Edit difference data:

⁂

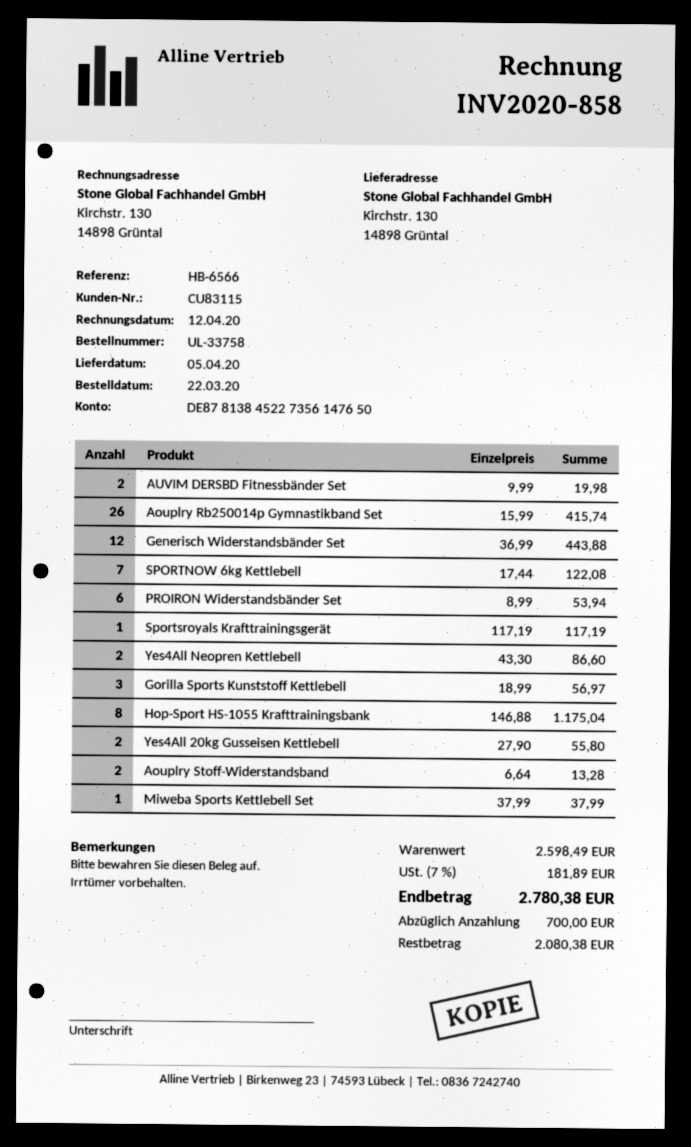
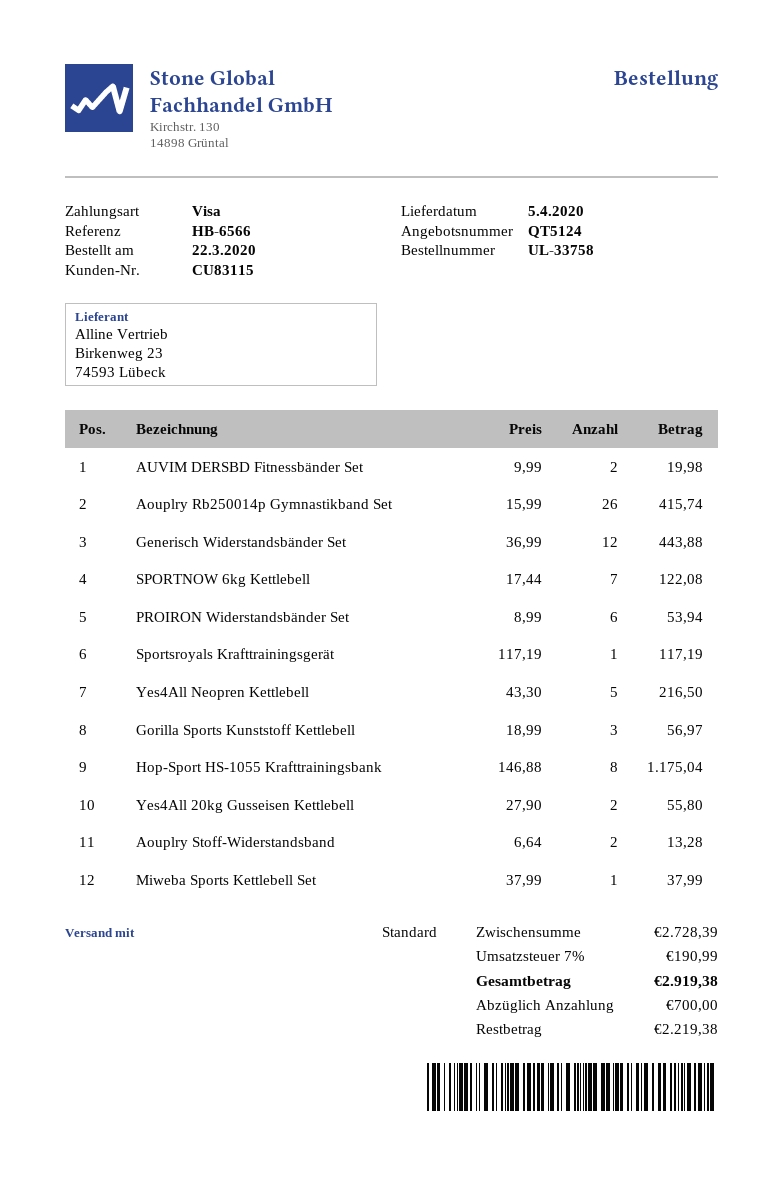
Yes4All Neopren Kettlebell: 2 x 43.30 = 86.60 -> 5 x 43.30 = 216.50
subtotal: 2598.49 -> 2728.39
tax: 7% = 181.89 -> 7% = 190.99
total: 2780.38 -> 2919.38
balance: 2080.38 -> 2219.38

⁂

EXERCISE INSTRUCTIONS: All of the records above should be returned exactly, though the pictures should not.

TASK OUTPUT:
Yes4All Neopren Kettlebell: 2 x 43.30 = 86.60 -> 5 x 43.30 = 216.50
subtotal: 2598.49 -> 2728.39
tax: 7% = 181.89 -> 7% = 190.99
total: 2780.38 -> 2919.38
balance: 2080.38 -> 2219.38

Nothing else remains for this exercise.